The bottom line: “Good enough”
- Broadly speaking, the December inflation report was more reassuring than concerning, despite a surge in food costs and a stubborn stickiness to price increases that continue to vex Fed policymakers and delay a return to their 2% inflation target.
- Consumer inflation at 2.7% isn’t ideal, but for policymakers and investors, it’s “good enough,” at least for the time being for the Fed to maintain a bias toward trimming.
- That provides little reassurance for many consumers, for whom the frustration caused by rising prices is still real. Inflation may be stabilizing, but higher prices aren’t going away. For lower-income households in particular, the cumulative impact surging prices going back to the height of the COVID-19 pandemic and the period that followed continues to force uncomfortable belt tightening with limited room for discretionary spending.
By the numbers: Food prices surge; December CPI hits the mark
- The consumer price index rose 0.3% in December, in line with the consensus forecast. Core CPI, which excludes food and energy, edged up by 0.2%, fractionally better than the 0.3% forecast.
- On a year-over-year basis, headline CPI increased by 2.7%, while core CPI rose by a slightly tamer 2.6%. Both remain elevated, but relatively stable. That’s the good news.
- Pockets of concern still exist though. Food prices surged at a brisk 0.7% pace, signaling that for many consumers, one of the primary inflation pressure points in recent years is still a challenge. As a larger part of monthly spending for lower-income households, rising food costs remains a reality.
- Shelter costs rose by 0.4% in December and 3.2% over the year.
Broad thoughts: Services, not tariffs, remain the bigger challenge
- Inflation may remain moderately above the Fed’s 2% target, but despite all the worries that the imposition of significant tariffs last year, there’s little evidence that the levies assessed against various imported products are the primary challenge behind still elevated consumer inflation.
- Durable goods prices, which include bigger-ticket items, including home appliances, rose by just 1.2% over the past year, while apparel prices edged up by just 0.6%. Nondurable goods, excluding food and apparel, saw prices increase at a tepid 0.4%. Imported goods represent a large portion of those categories.
- Food prices are perhaps the most notable outlier, although tariffs are only one factor behind rising costs. A more challenging labor outlook in the United States has increased wages for agricultural workers and supply disruptions from disease, weather conditions, and the war in Ukraine have raised food prices globally. Tariffs haven’t helped, but it’s also far from the sole source of price pressure.
- More notable in the inflation picture is the continuing upward pressure in service-related prices, which represents nearly two-thirds of the consumer price index.
- With some signs of moderation, shelter inflation has declined but continues to advance at a pace exceeding the broad index, rising 3.2% over the past year. Shelter inflation is expected to ease further as other data indicates that single-family home prices and residential rental costs are stabilizing. That bodes well for the overall inflation outlook given its significant representation within the index.

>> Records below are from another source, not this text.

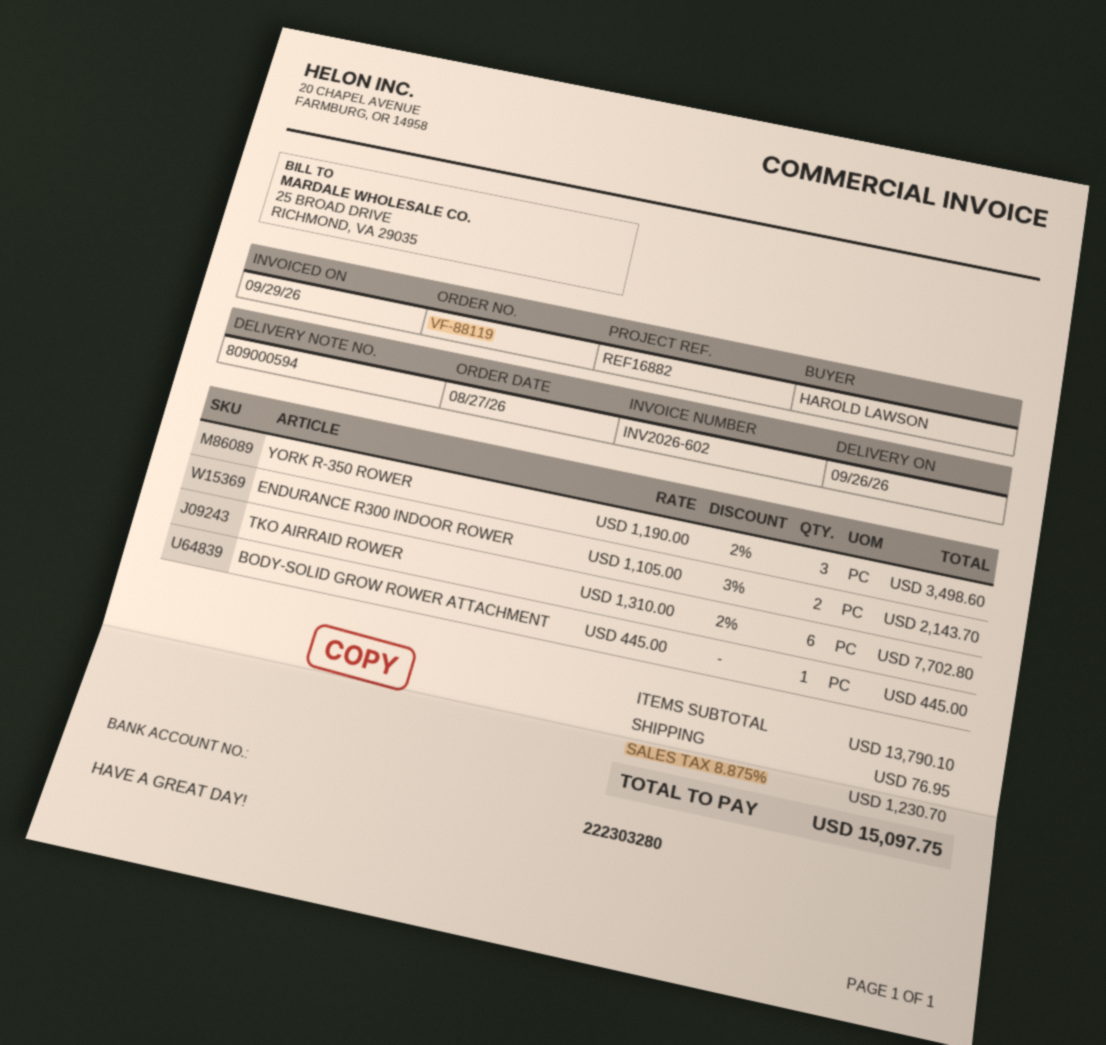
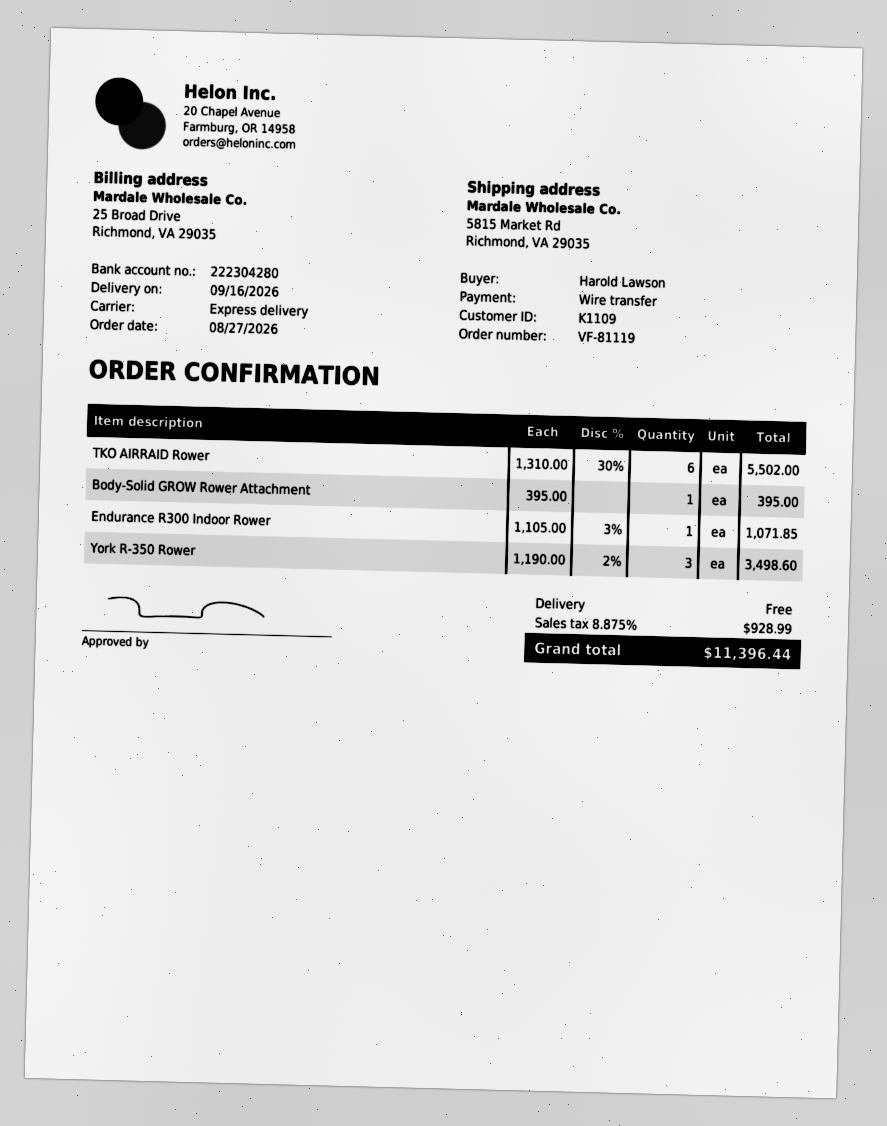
order number: VF-88119 -> VF-81119
delivery date: 2026-09-26 -> 2026-09-16
bank account: 222303280 -> 222304280
ENDURANCE R300 INDOOR ROWER: 2 x 1105.00 - 3% = 2143.70 -> 1 x 1105.00 - 3% = 1071.85
TKO AIRRAID ROWER: 6 x 1310.00 - 2% = 7702.80 -> 6 x 1310.00 - 30% = 5502.00
BODY-SOLID GROW ROWER ATTACHMENT: 1 x 445.00 = 445.00 -> 1 x 395.00 = 395.00
shipping: 76.95 -> 0.00
tax: 8.875% = 1230.70 -> 8.875% = 928.99
total: 15097.75 -> 11396.44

- More broadly, the service sector remains beholden to labor conditions, where wages continue to rise at a solid clip. The “no hire, no fire” environment is making it more difficult for unemployed workers to find jobs, but there’s little sign of employers trimming their payrolls meaningfully either. Wage growth was solid in 2025, coming in at 3.8% despite demonstrably weaker labor conditions. Wage pressures remain a primary source of cost increases within the service industry, a reality that continues to be passed through to consumers.

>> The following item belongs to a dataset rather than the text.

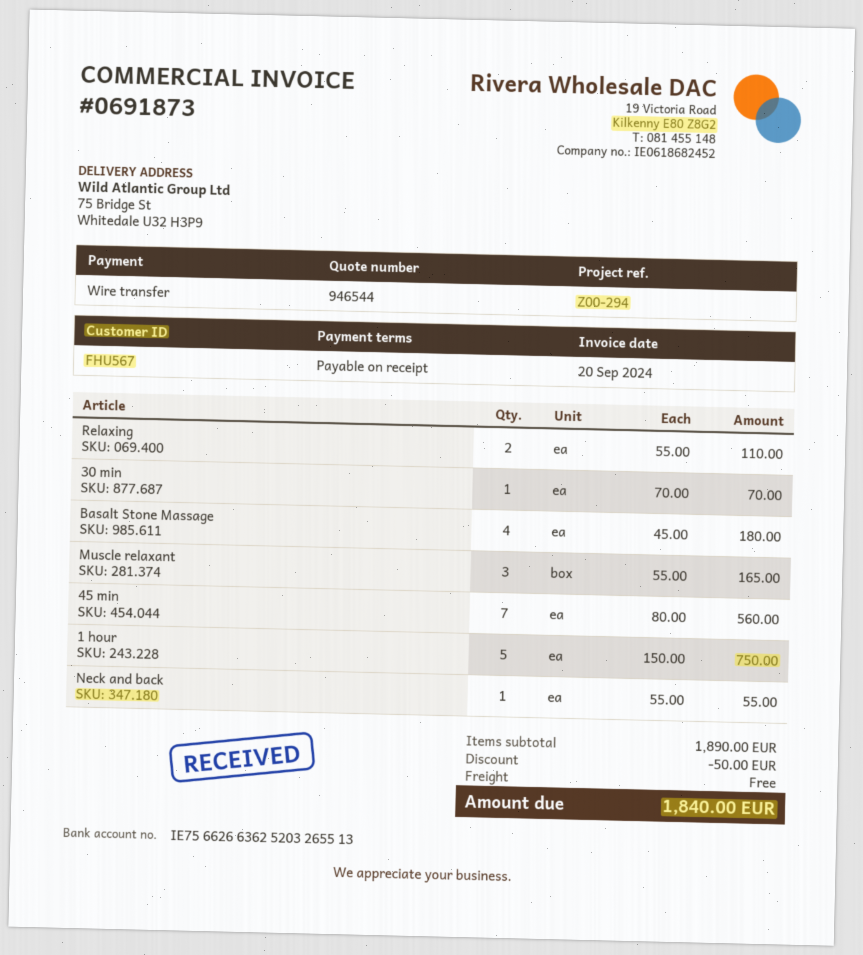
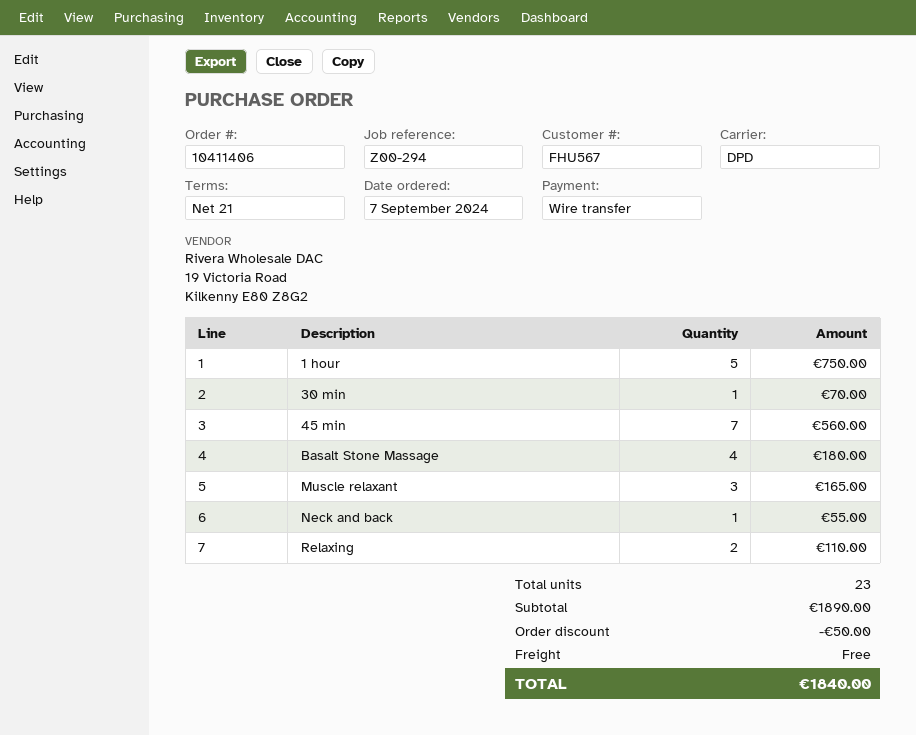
payment terms: on receipt -> 21 days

- That leaves the Fed in a good, but not great, position as policymakers attempt to navigate their dual mandate of full employment within the context of price stability.

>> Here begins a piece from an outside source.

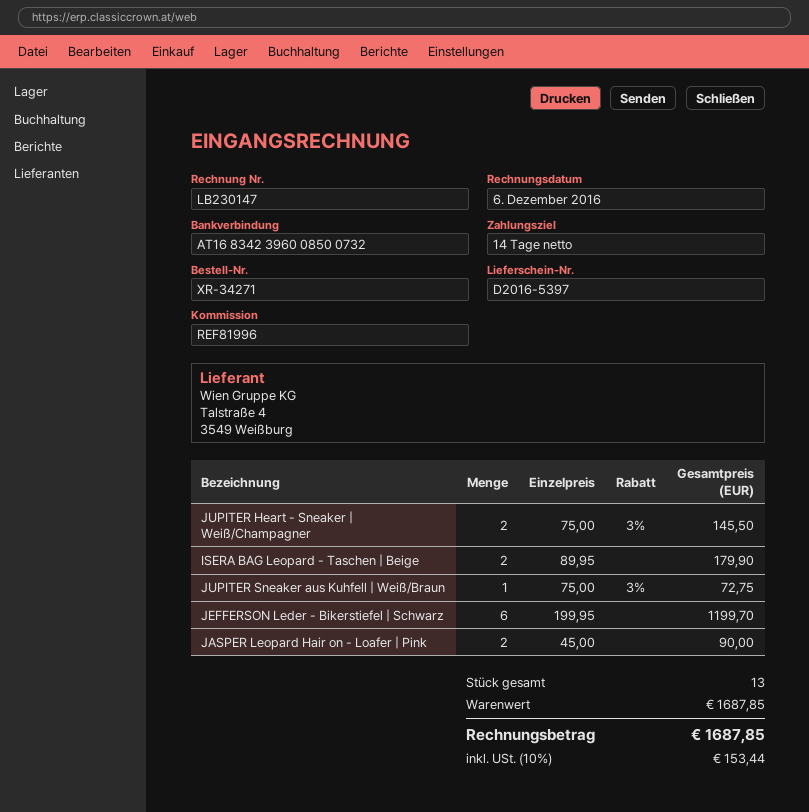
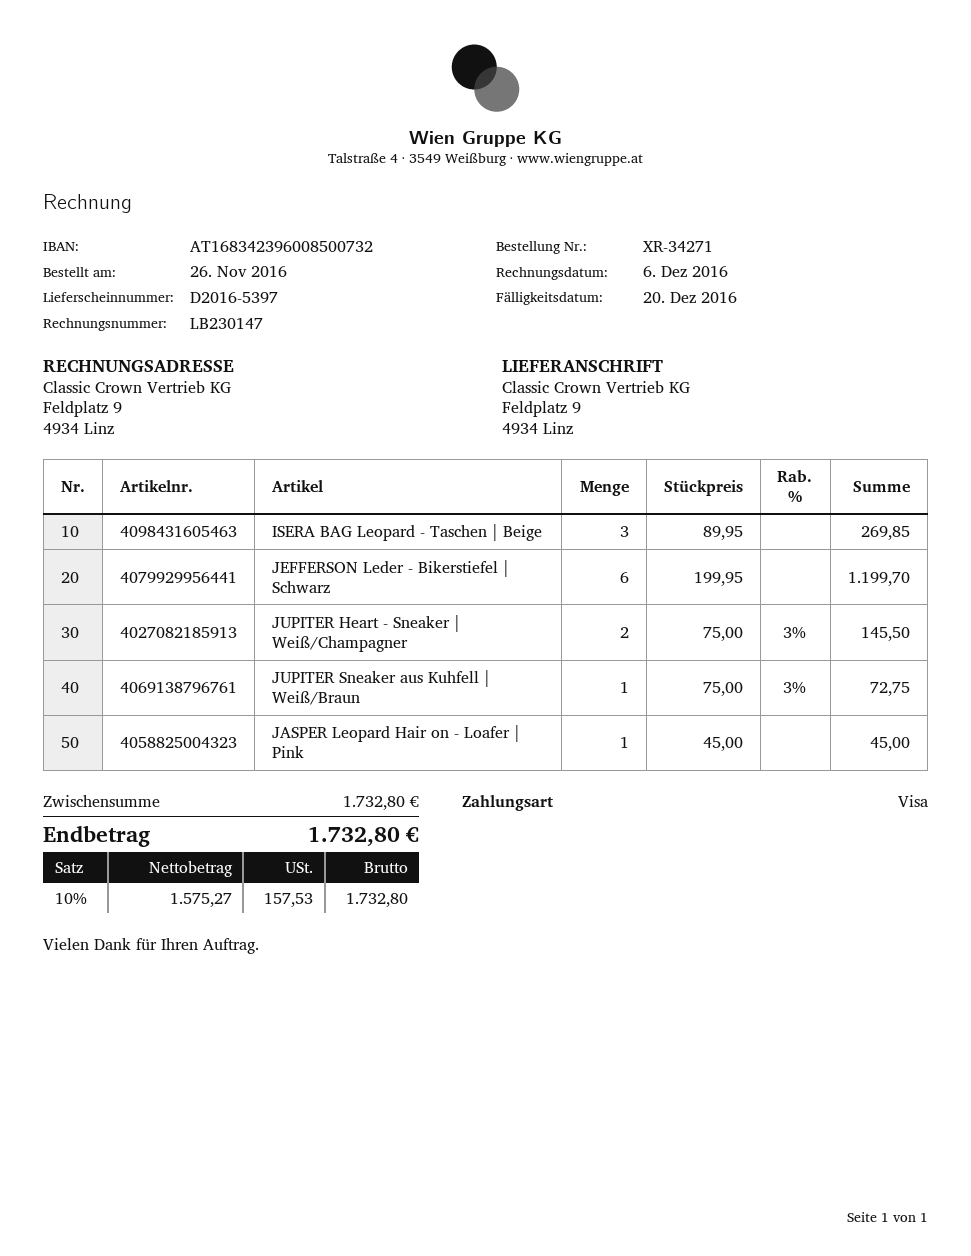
ISERA BAG Leopard - Taschen | Beige: 2 x 89.95 = 179.90 -> 3 x 89.95 = 269.85
JASPER Leopard Hair on - Loafer | Pink: 2 x 45.00 = 90.00 -> 1 x 45.00 = 45.00
subtotal: 1687.85 -> 1732.80
tax: 10% = 153.44 -> 10% = 157.53
total: 1687.85 -> 1732.80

- In recent months, policymakers have turned their attention toward providing support to labor conditions, trimming their benchmark policy rate by 0.75%. That’s raised concerns in some quarters about the potential that easier policy, along with the flow-through effect of tariffs, could create a second inflationary wave.
- Thus far, those fears have proven to be unfounded; inflation is still elevated but is showing no signs of breaking out to the upside. That bodes well for the Fed’s ability to hold the line on rates if not trim further to support labor conditions.
The bottom line: The December inflation report didn’t deliver a goldilocks reading, which isn’t bad — certainly “good enough” for investors and likely sufficient for Fed policymakers looking for affirmation that their rate cut pivot wasn’t ill-timed, perhaps helping to clear the path for further easing in the months ahead.